Even minimally informed linguists and serious amateurs will be aware of verlan (from Fr. l’envers), the French reverse-syllable argot. Fewer will, however, know of a similar secretive cant based on English, and reportedly used by members of a splinter group of the Original English Movement.

In keeping with the re-spelled pattern of verlan, this jargon is known as l’ishing. Unlike verlan, however, l’ishing users prefer words that map onto one another when some portion of the sounds at the end of a given word are moved to the front, or vice versa. For example, dinner /dɪnər/ and innard /ɪnərd/ can be used in place of one another, as in “I’m hungry, let’s get some innard.”, or “That guy just cut that other guy’s stomach and a bit of his dinner came out.”

Similar well-known examples include Amherst /æmərst/ and stammer /stæmər/, and upturn /əptɜrn/ and turnip /tɜrnəp/:

Make fun of my brother’s Amherst again and I’ll beat you until you are dumb as an upturn.

The flowers in stammer open gently in the Massachusetts spring, and turnip their faces toward the strengthening sun.
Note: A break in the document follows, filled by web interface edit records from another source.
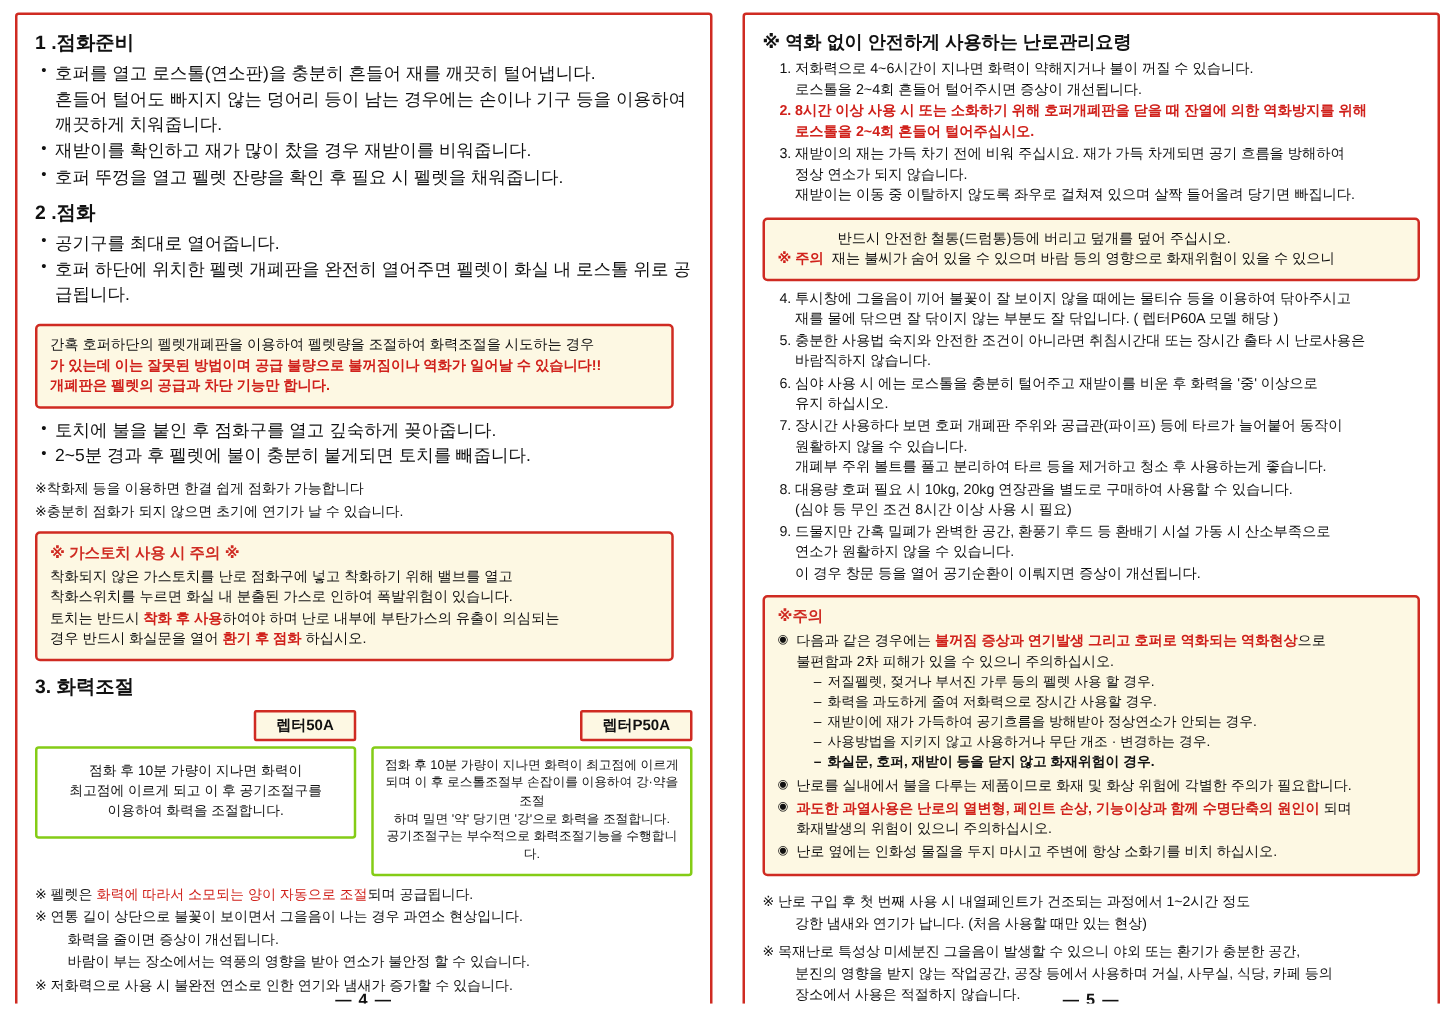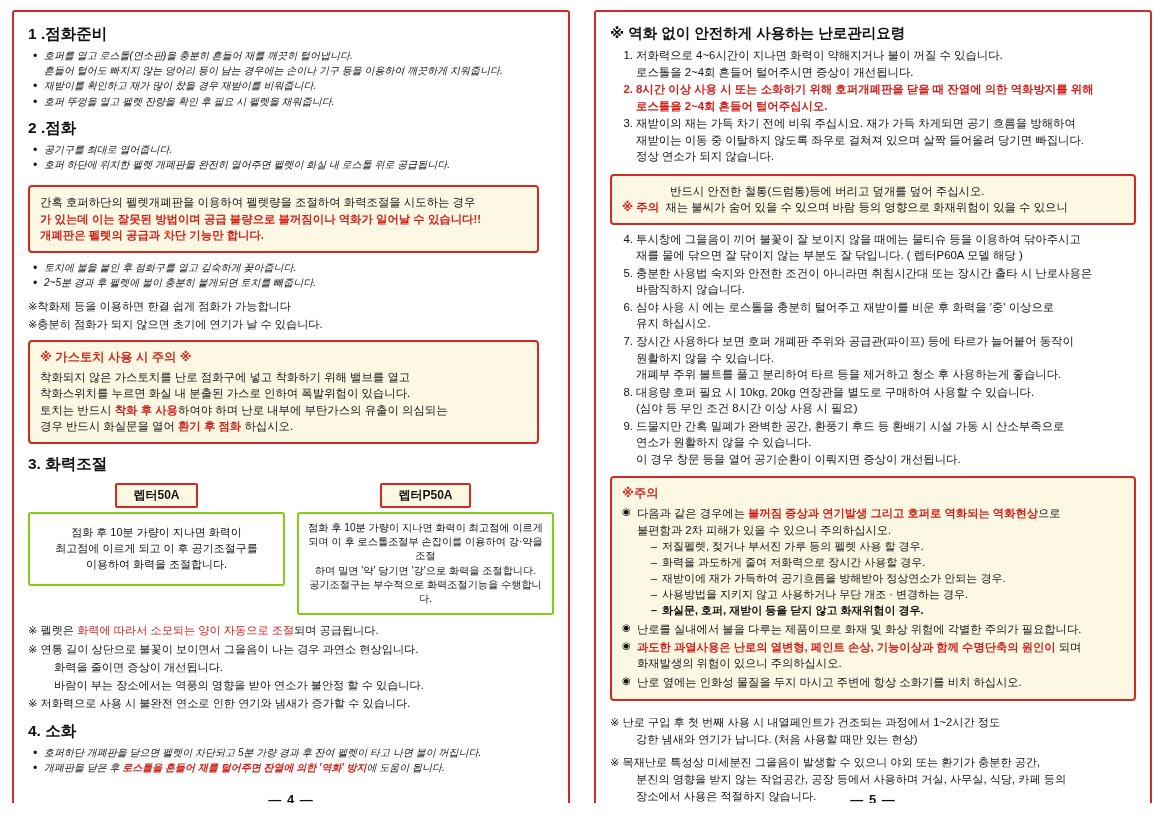--- a/index.html
+++ b/index.html
@@ -54,24 +54,23 @@
   
   ul.bl {
     list-style: none;
     margin: 0 0 6px 0;
     padding: 0 0 0 4px;
   }
   ul.bl > li {
     position: relative;
     padding-left: 12px;
     margin-bottom: 1px;
-    font-size: 10px;
+    font-size: 14px;
     line-height: 1.42;
     color: #111;
-    font-style: italic;
   }
   ul.bl > li:before {
     content: "\2022";
     position: absolute;
     left: 1px; top: -1px;
     font-size: 12px;
     color: #111;
   }
   ul.bl > li.nobullet { padding-left: 12px; }
   ul.bl > li.nobullet:before { content: ""; }
@@ -124,21 +123,21 @@
   .red { color: #d0211b; }
   .red-b { color: #d0211b; font-weight: bold; }
   .k { color: #111; }
 
   
   .cards {
     display: flex;
     gap: 12px;
     margin: 4px 0 6px 0;
   }
-  .card { flex: 1; display: flex; flex-direction: column; align-items: center; }
+  .card { flex: 1; display: flex; flex-direction: column; align-items: flex-end; }
   .card-badge {
     border: 2px solid #cf2b22;
     background: #fdf8e3;
     color: #111;
     font-weight: bold;
     font-size: 12px;
     padding: 2px 16px;
     border-radius: 2px;
     margin-bottom: 4px;
   }
@@ -306,22 +305,22 @@
           <span class="cont k">로스톨을 2~4회 흔들어 털어주시면 증상이 개선됩니다.</span>
         </li>
         <li>
           <span class="num red-b">2.</span>
           <span class="cont red-b">8시간 이상 사용 시 또는 소화하기 위해 호퍼개폐판을 닫을 때 잔열에 의한 역화방지를 위해</span>
           <span class="cont red-b">로스톨을 2~4회 흔들어 털어주십시오.</span>
         </li>
         <li>
           <span class="num">3.</span>
           <span class="cont k">재받이의 재는 가득 차기 전에 비워 주십시요. 재가 가득 차게되면 공기 흐름을 방해하여</span>
+          <span class="cont k">정상 연소가 되지 않습니다.</span>
           <span class="cont k">재받이는 이동 중 이탈하지 않도록 좌우로 걸쳐져 있으며 살짝 들어올려 당기면 빠집니다.</span>
-          <span class="cont k">정상 연소가 되지 않습니다.</span>
         </li>
       </ol>
 
       <div class="box cream" style="margin:4px 0 6px 0;">
         <p class="box-line k" style="padding-left:48px">반드시 안전한 철통(드럼통)등에 버리고 덮개를 덮어 주십시오.</p>
         <p class="box-line"><span class="red-b">※ 주의</span>&nbsp;&nbsp;<span class="k">재는 불씨가 숨어 있을 수 있으며 바람 등의 영향으로 화재위험이 있을 수 있으니</span></p>
       </div>
 
       <ol class="nl">
         <li>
Unlike verlan, l’ishing words generally cannot be concocted on the fly, so glossaries have been created for neophytes. However, words are not listed in the glossaries, only mnemonically merged definitions (MMDs). For example:

a Massachusetts college town stutter
(referring to Amherst stammer)
an evening meal for an intestine
(referring to innard dinner)
the upheaval of a white root vegetable
(referring to turnip upturn)

We have recently acquired a clutch of such MMDs, and seek your help in determining the paired words they refer to. The MMDs are provided below.

In order to increase the response rate from SpecGram readers, The SpecGram Puzzle Elves™ have agreed to treat this as a puzzle. Submit your answers to the editors of SpecGram by December 15, 2013, and you could win a prize.* Some most likely correct answers and winners will be announced in the January issue.


Your dialect and/or transcription system may vary.

The answers to last month’s EtymGeo™Weird Little U.S. Towns, Part III puzzle are: Convent, Louisiana; Starboard, Maine; Accident, Maryland; Ware, Massachusetts; Paradise, Michigan; Nimrod, Minnesota; Sanatorium, Mississippi; and Fidelity, Missouri.

* Note that new SpecGram Anti-Hoarding Guidelines stipulate that puzzle-related prizes cannot be won by anyone who has won a puzzle-related prize in the last six monthsthough honor, fame, and glory may still be seized on the metaphorical field of puzzle-related battle.

Except where taxed, prohibited by law, or otherwise restricted, constrained, limited, regulated, controlled, hindered, impeded, hampered, obstructed, checked, curbed, shackled, confined, or otherwise subject to thesaural interference.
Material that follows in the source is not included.